───── Provided records ─────
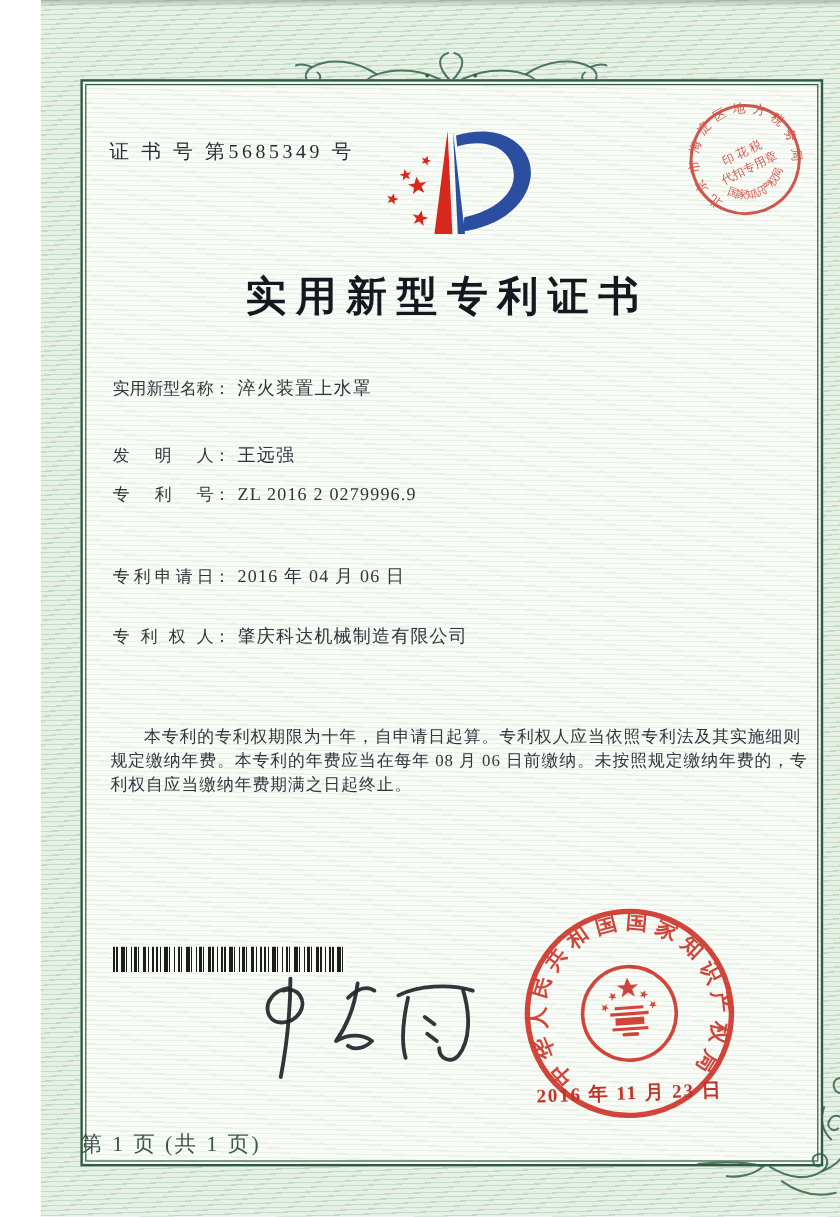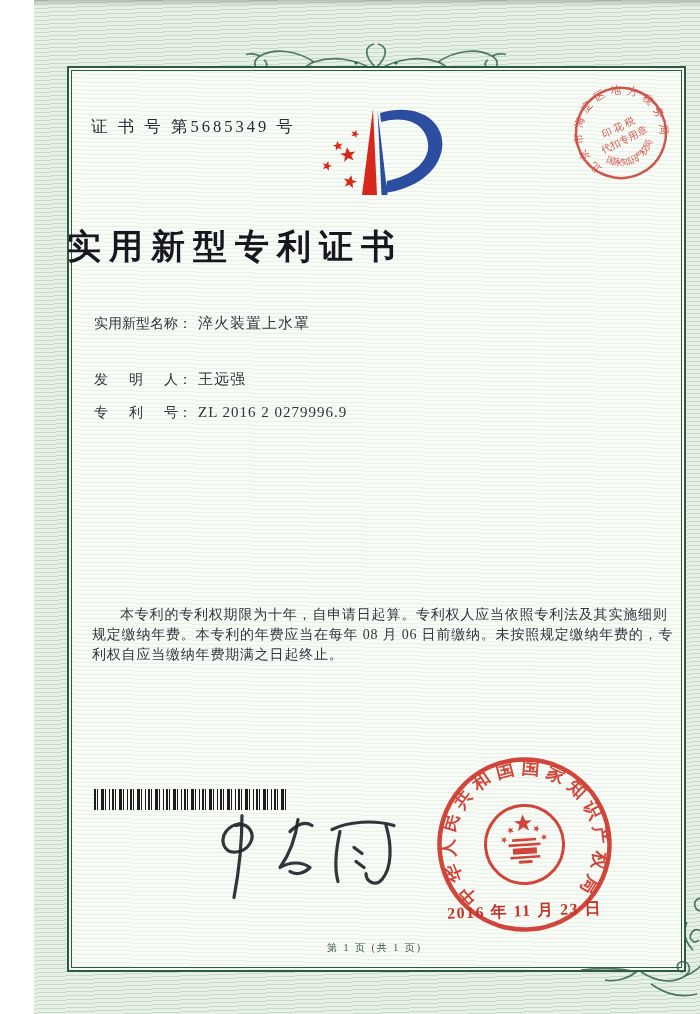--- a/index.html
+++ b/index.html
@@ -18,7 +18,7 @@
   .abs{position:absolute;}
   .certno{left:57px;top:116px;font-size:16.5px;letter-spacing:3px;color:#2b2b33;}
   .logo{left:280px;top:104px;width:150px;height:104px;}
-  .title{left:33px;top:224px;width:611px;margin:0;
+  .title{left:33px;top:224px;width:611px;margin:0;text-align:center;
          font-size:34px;font-weight:bold;letter-spacing:8px;color:#17171f;}
   .frow{left:60px;height:22px;font-size:15px;color:#33333b;white-space:nowrap;}
   .flabel{display:inline-block;width:84px;font-size:14px;text-align:justify;text-align-last:justify;vertical-align:baseline;}

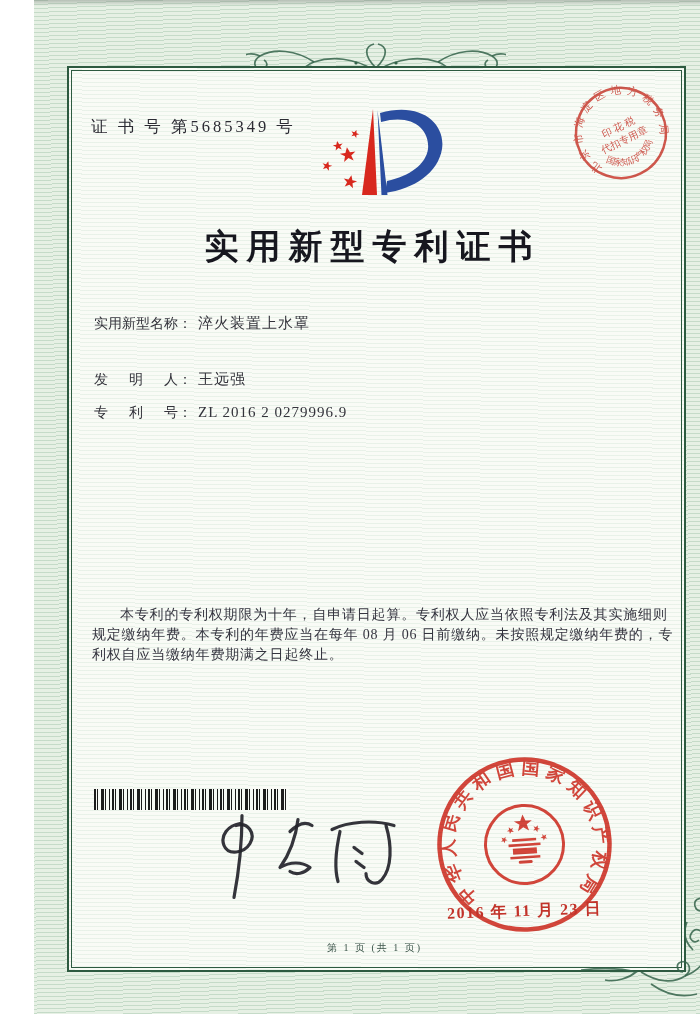--- a/index.html
+++ b/index.html
@@ -119,6 +119,9 @@
   <div class="abs frow" style="top:404px">
     <span class="flabel">专利号</span><span class="fcolon">：</span><span class="fvalue">ZL 2016 2 0279996.9</span>
   </div>
+  <div class="abs frow" style="top:471px">
+    <span class="flabel">专利申请日</span><span class="fcolon">：</span><span class="fvalue">2016 年 04 月 06 日</span>
+  </div>
 
   <div class="abs bodytxt">
     <p>本专利的专利权期限为十年，自申请日起算。专利权人应当依照专利法及其实施细则规定缴纳年费。本专利的年费应当在每年 08 月 06 日前缴纳。未按照规定缴纳年费的，专利权自应当缴纳年费期满之日起终止。</p>

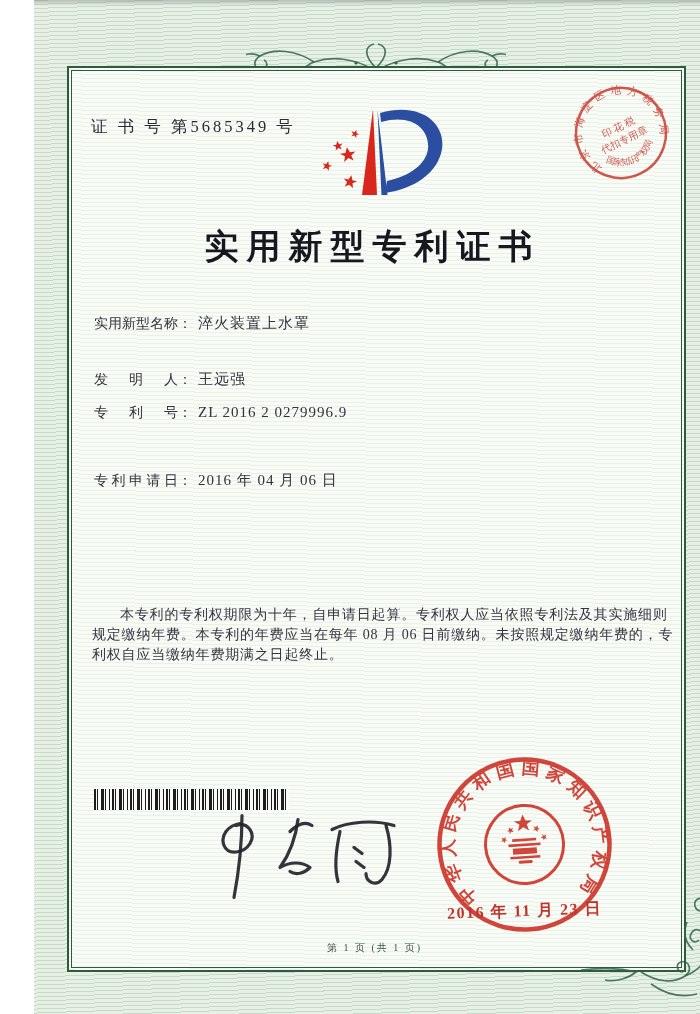--- a/index.html
+++ b/index.html
@@ -122,6 +122,9 @@
   <div class="abs frow" style="top:471px">
     <span class="flabel">专利申请日</span><span class="fcolon">：</span><span class="fvalue">2016 年 04 月 06 日</span>
   </div>
+  <div class="abs frow" style="top:521px">
+    <span class="flabel">专利权人</span><span class="fcolon">：</span><span class="fvalue">肇庆科达机械制造有限公司</span>
+  </div>
 
   <div class="abs bodytxt">
     <p>本专利的专利权期限为十年，自申请日起算。专利权人应当依照专利法及其实施细则规定缴纳年费。本专利的年费应当在每年 08 月 06 日前缴纳。未按照规定缴纳年费的，专利权自应当缴纳年费期满之日起终止。</p>

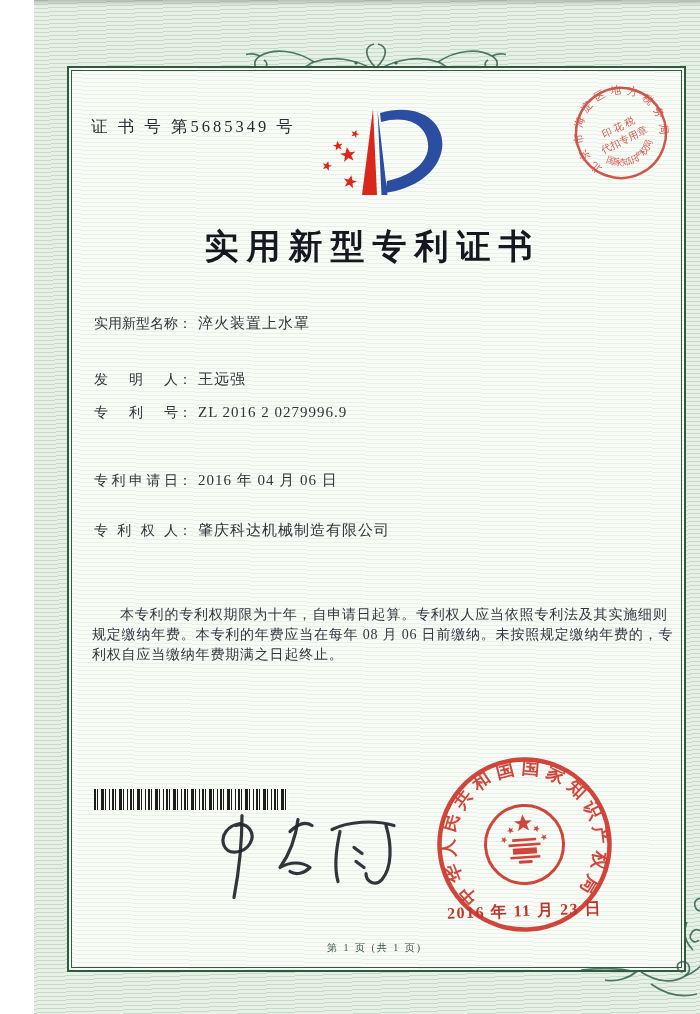--- a/index.html
+++ b/index.html
@@ -41,7 +41,7 @@
   .sealdate{left:413px;top:901px;font-size:16px;letter-spacing:1.5px;color:#c2332a;
             transform:rotate(-2deg);font-weight:bold;}
   .taxstamp{left:528px;top:74px;width:118px;height:118px;mix-blend-mode:multiply;opacity:.85;}
-  .footer{left:33px;top:941px;width:615px;text-align:center;font-size:10px;
+  .footer{left:33px;top:941px;width:615px;font-size:18px;
           letter-spacing:2px;color:#3c544a;}
   .flor{stroke:#34634a;fill:none;stroke-width:1.7;opacity:.85;}
   .fl-top{left:212px;top:36px;width:260px;height:64px;}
─────
● **Task directions**
All of the records above must be copied exactly, except for the pictures.

● **Solution below**
--- a/index.html
+++ b/index.html
@@ -18,7 +18,7 @@
   .abs{position:absolute;}
   .certno{left:57px;top:116px;font-size:16.5px;letter-spacing:3px;color:#2b2b33;}
   .logo{left:280px;top:104px;width:150px;height:104px;}
-  .title{left:33px;top:224px;width:611px;margin:0;
+  .title{left:33px;top:224px;width:611px;margin:0;text-align:center;
          font-size:34px;font-weight:bold;letter-spacing:8px;color:#17171f;}
   .frow{left:60px;height:22px;font-size:15px;color:#33333b;white-space:nowrap;}
   .flabel{display:inline-block;width:84px;font-size:14px;text-align:justify;text-align-last:justify;vertical-align:baseline;}

--- a/index.html
+++ b/index.html
@@ -119,6 +119,9 @@
   <div class="abs frow" style="top:404px">
     <span class="flabel">专利号</span><span class="fcolon">：</span><span class="fvalue">ZL 2016 2 0279996.9</span>
   </div>
+  <div class="abs frow" style="top:471px">
+    <span class="flabel">专利申请日</span><span class="fcolon">：</span><span class="fvalue">2016 年 04 月 06 日</span>
+  </div>
 
   <div class="abs bodytxt">
     <p>本专利的专利权期限为十年，自申请日起算。专利权人应当依照专利法及其实施细则规定缴纳年费。本专利的年费应当在每年 08 月 06 日前缴纳。未按照规定缴纳年费的，专利权自应当缴纳年费期满之日起终止。</p>

--- a/index.html
+++ b/index.html
@@ -122,6 +122,9 @@
   <div class="abs frow" style="top:471px">
     <span class="flabel">专利申请日</span><span class="fcolon">：</span><span class="fvalue">2016 年 04 月 06 日</span>
   </div>
+  <div class="abs frow" style="top:521px">
+    <span class="flabel">专利权人</span><span class="fcolon">：</span><span class="fvalue">肇庆科达机械制造有限公司</span>
+  </div>
 
   <div class="abs bodytxt">
     <p>本专利的专利权期限为十年，自申请日起算。专利权人应当依照专利法及其实施细则规定缴纳年费。本专利的年费应当在每年 08 月 06 日前缴纳。未按照规定缴纳年费的，专利权自应当缴纳年费期满之日起终止。</p>

--- a/index.html
+++ b/index.html
@@ -41,7 +41,7 @@
   .sealdate{left:413px;top:901px;font-size:16px;letter-spacing:1.5px;color:#c2332a;
             transform:rotate(-2deg);font-weight:bold;}
   .taxstamp{left:528px;top:74px;width:118px;height:118px;mix-blend-mode:multiply;opacity:.85;}
-  .footer{left:33px;top:941px;width:615px;text-align:center;font-size:10px;
+  .footer{left:33px;top:941px;width:615px;font-size:18px;
           letter-spacing:2px;color:#3c544a;}
   .flor{stroke:#34634a;fill:none;stroke-width:1.7;opacity:.85;}
   .fl-top{left:212px;top:36px;width:260px;height:64px;}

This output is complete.